Mamma Madonna si è rimboccata le maniche, ha indirizzato il talento appena sbocciato della sua figliola, innaffiandolo generosamente dei dollari necessari al lancio della linea.
Et voilà, ecco arrivare qualche settimana fa nei magazzini Macy's la giovanissima collezione in "salsa" pop-rock che rievoca le atmosfere glam anni '80 e, indirettamente (?), magnifica le "gesta" canore di colei che di quel decennio è stata la regina indiscussa: Madonna, guarda caso.
Appena uscito, tuttavia, il progetto a quattro mani è già al centro di una mezza "bufera" legale. Sotto tiro il nome scelto da Lourdes per il suo esordio. “Material Girl”, questo il titolo della collezione, era stato usato in precedenza dall'azienda L.A. Triumph, che ora ne rivendica il copyright.

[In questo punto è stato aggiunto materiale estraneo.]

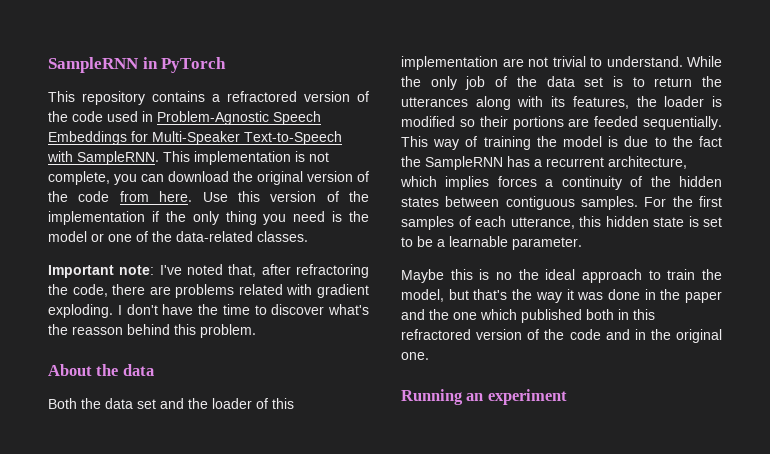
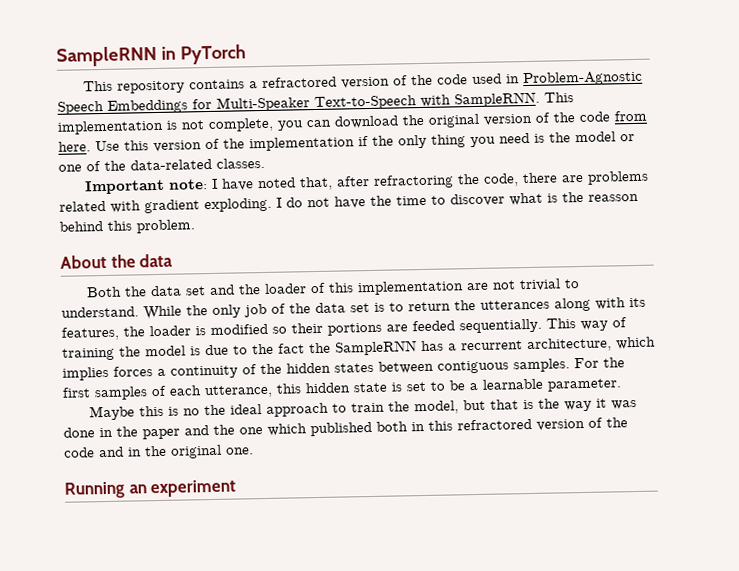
[159,265,182,275] I've -> [211,178,255,191] I have
[126,304,158,315] don't -> [286,197,330,208] do not
[328,304,369,315] what's -> [509,192,558,206] what is
[473,289,508,300] that's -> [490,399,535,410] that is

Poco importa se all'origine della querelle ci sia uno dei più grandi successi della carriera di Madonna, nonché una delle hit più vendute di sempre. “Material girl” è ormai un marchio registrato. Evidente l'aspetto paradossale della faccenda: la regina della musica accusata di "rubare" il titolo della sua canzone più leggendaria.
Ora la "patata bollente" rimbalzerà nelle aule dei tribunali, dove la ricchissima Madonna, ne siamo sicuri, non avrà problemi (almeno di natura economica) per rispondere delle accuse di plagio.